Thanks for help. I am lost here somehow that why correlation results are depending upon frequency of signals? Let us forget about 2 sensors geometry, i simply generate two sinusoidal signals of same frequency, i introduce a fixed delay in one of the signals and then correlate them. As per my understanding, correlation peak should correspond to the delay introduced whether it is being calculated through 'gccphat' or 'finddelay' or 'delay_estimate' functions.
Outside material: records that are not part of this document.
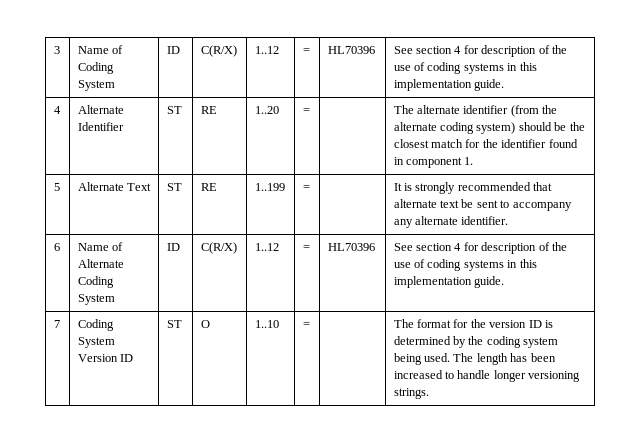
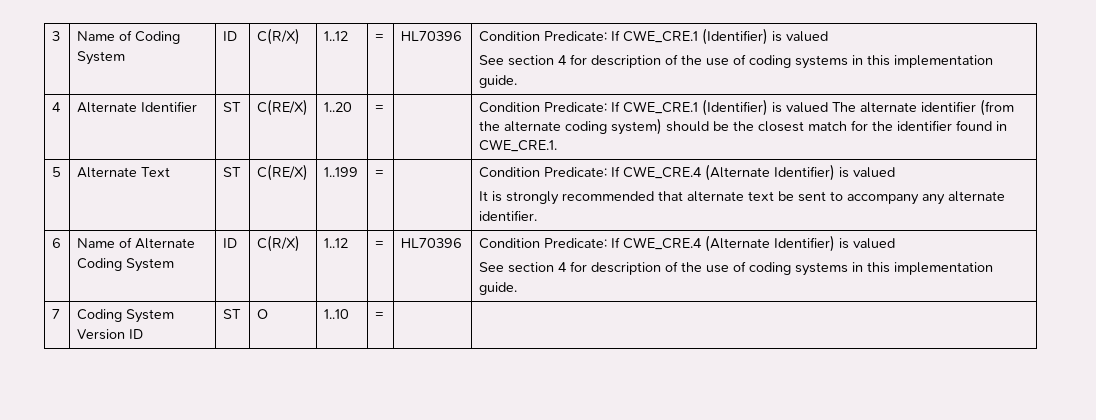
- 3 | Name of Coding System | ID | C(R/X) | 1..12 | = | HL70396 | See section 4 for description of the use of coding systems in this implementation guide.
+ 3 | Name of Coding System | ID | C(R/X) | 1..12 | = | HL70396 | Condition Predicate: If CWE_CRE.1 (Identifier) is valued
+ See section 4 for description of the use of coding systems in this implementation guide.
- 4 | Alternate Identifier | ST | RE | 1..20 | = | | The alternate identifier (from the alternate coding system) should be the closest match for the identifier found in component 1.
+ 4 | Alternate Identifier | ST | C(RE/X) | 1..20 | = | | Condition Predicate: If CWE_CRE.1 (Identifier) is valued The alternate identifier (from the alternate coding system) should be the closest match for the identifier found in CWE_CRE.1.
- 5 | Alternate Text | ST | RE | 1..199 | = | | It is strongly recommended that alternate text be sent to accompany any alternate identifier.
+ 5 | Alternate Text | ST | C(RE/X) | 1..199 | = | | Condition Predicate: If CWE_CRE.4 (Alternate Identifier) is valued
+ It is strongly recommended that alternate text be sent to accompany any alternate identifier.
- 6 | Name of Alternate Coding System | ID | C(R/X) | 1..12 | = | HL70396 | See section 4 for description of the use of coding systems in this implementation guide.
+ 6 | Name of Alternate Coding System | ID | C(R/X) | 1..12 | = | HL70396 | Condition Predicate: If CWE_CRE.4 (Alternate Identifier) is valued
+ See section 4 for description of the use of coding systems in this implementation guide.
- 7 | Coding System Version ID | ST | O | 1..10 | = | | The format for the version ID is determined by the coding system being used. The length has been increased to handle longer versioning strings.
+ 7 | Coding System Version ID | ST | O | 1..10 | = | |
 Can there be a problem in a way i am generating two sinusoidal signals and introducing the delay?


[ - ]
Reply by chalilFebruary 11, 2023
Hello naumankalia, i checked the code where you're generating two sinusoidal signals and introducing the delay. it looks fine. 
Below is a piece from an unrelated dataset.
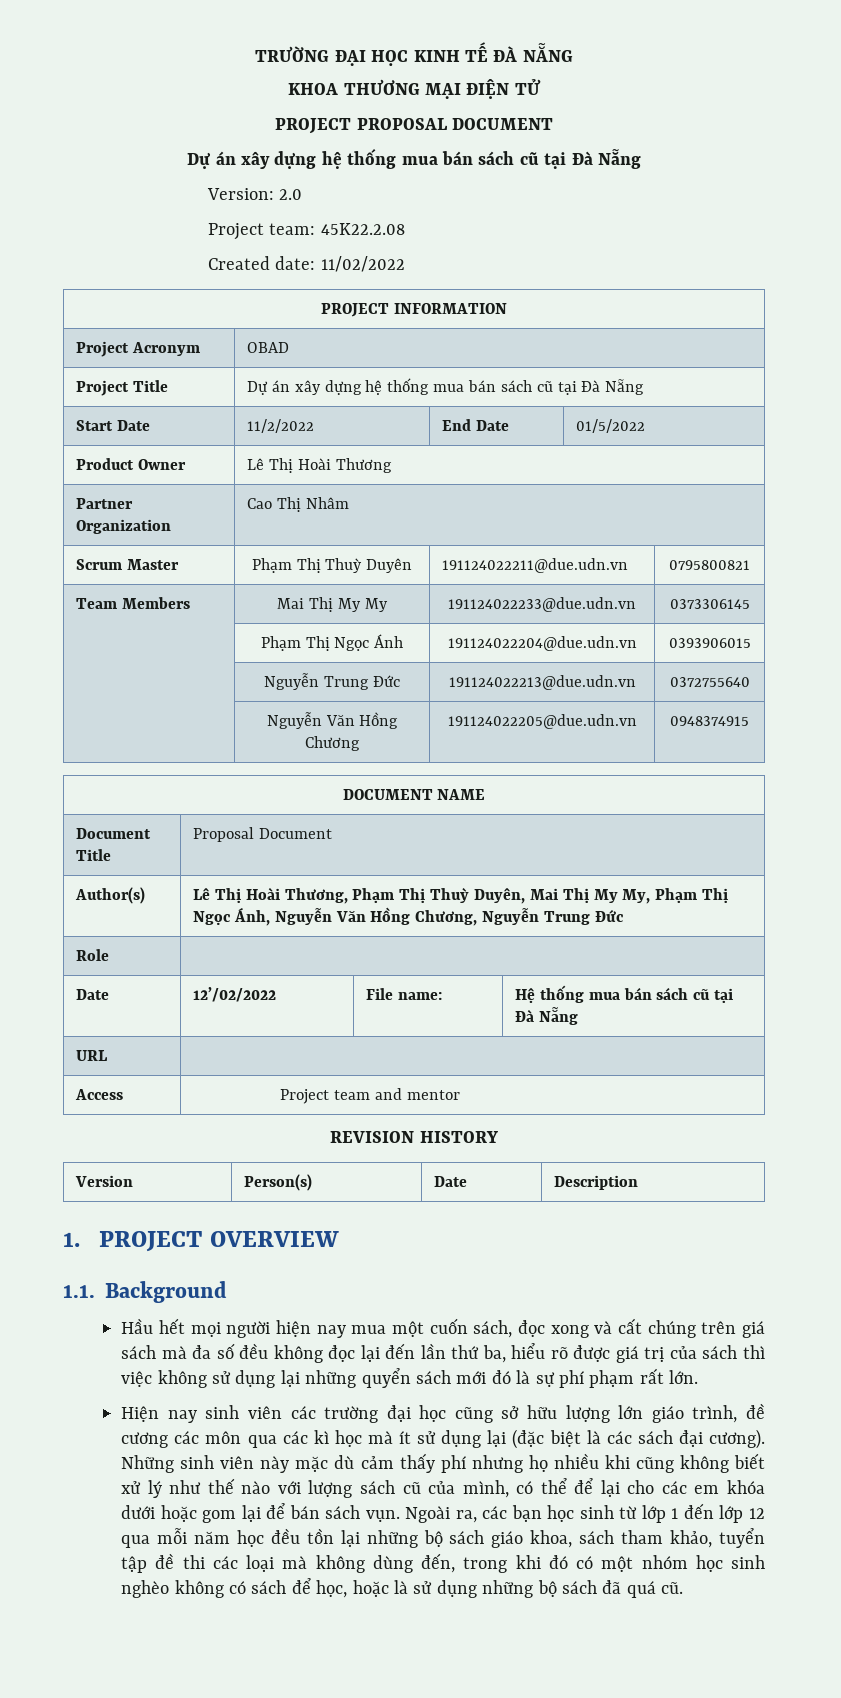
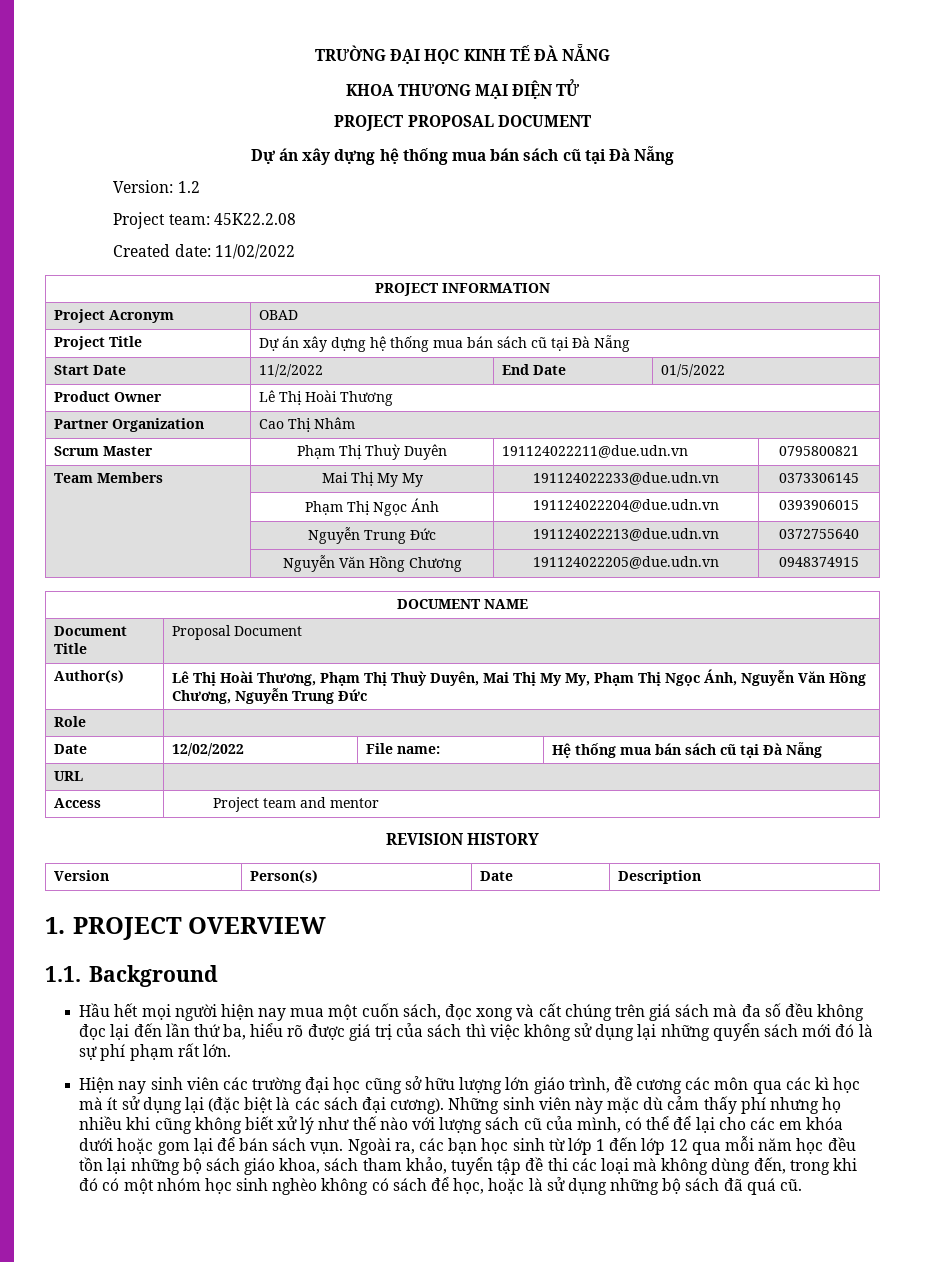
- Version: 2.0
+ Version: 1.2
- Date | 12’/02/2022 | File name: | Hệ thống mua bán sách cũ tại Đà Nẵng
+ Date | 12/02/2022 | File name: | Hệ thống mua bán sách cũ tại Đà Nẵng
one point is that if you want to check delay larger than 'D' the period of the signal shall be larger than that. 

function [delay_act, delay_est] = tst2(d)
  fs = 192e3;     % Hz
  fo = 50;         % freq 
  duration = 2^18/fs;   % time  in Sec
  samples = fs*duration;
  t_idx = 0:samples-1;
  t = t_idx;
  x = cos(2*pi*fo*t/fs);
  y = cos(2*pi*fo*(t-d)/fs); % +0.25*randn(size(samples));
  delay_act = d/fs;
  len = (fs/fo)*2;    % no  need to pass full signal to xcorr. pass only 1-4 cycles 
  [xc,lags] = xcorr(y,x,len,'coeff');

  plot(y, 'r'); hold;
  plot(x, 'g'); hold;
  plot(lags,xc); hold;

  [max_v, max_i] = max(xc);
  delay_est_idx = max_i-len;
  plot(delay_est_idx, max_v, 'x'); hold;
  printf(' delay = %f Sec actual delay = %f\n', delay_est_idx/fs, delay_act);
  printf(' delay = %d Sec actual delay = %d\n', delay_est_idx, d);
  delay_est = delay_est_idx/fs;

the above tst code can be used to check delay estimated against actual. the fs, fo can be configured in the code. 

>> [a, b] = tst2(40)
delay = 0.000208 Sec actual delay = 0.000208
delay = 40 Samples actual delay = 40 Samples 

now for a higher delay the results is : 

>> [a, b] = tst2(4000)
 delay = 0.000833 Sec actual delay = 0.020833
 delay = 160 Samples actual delay = 4000 Samples

the results of not correct. now, reduce the fo = 20 the new results is : 

[a, b] = tst2(4000)
 delay = 0.020766 Sec actual delay = 0.020833
 delay = 3987 Samples actual delay = 4000 Samples

Note : if you use chirp  instead of sine, the results are going to be better as the peak in the xcorr output will hold more energy and side lobs are going to be much shorter than that with sine tone. 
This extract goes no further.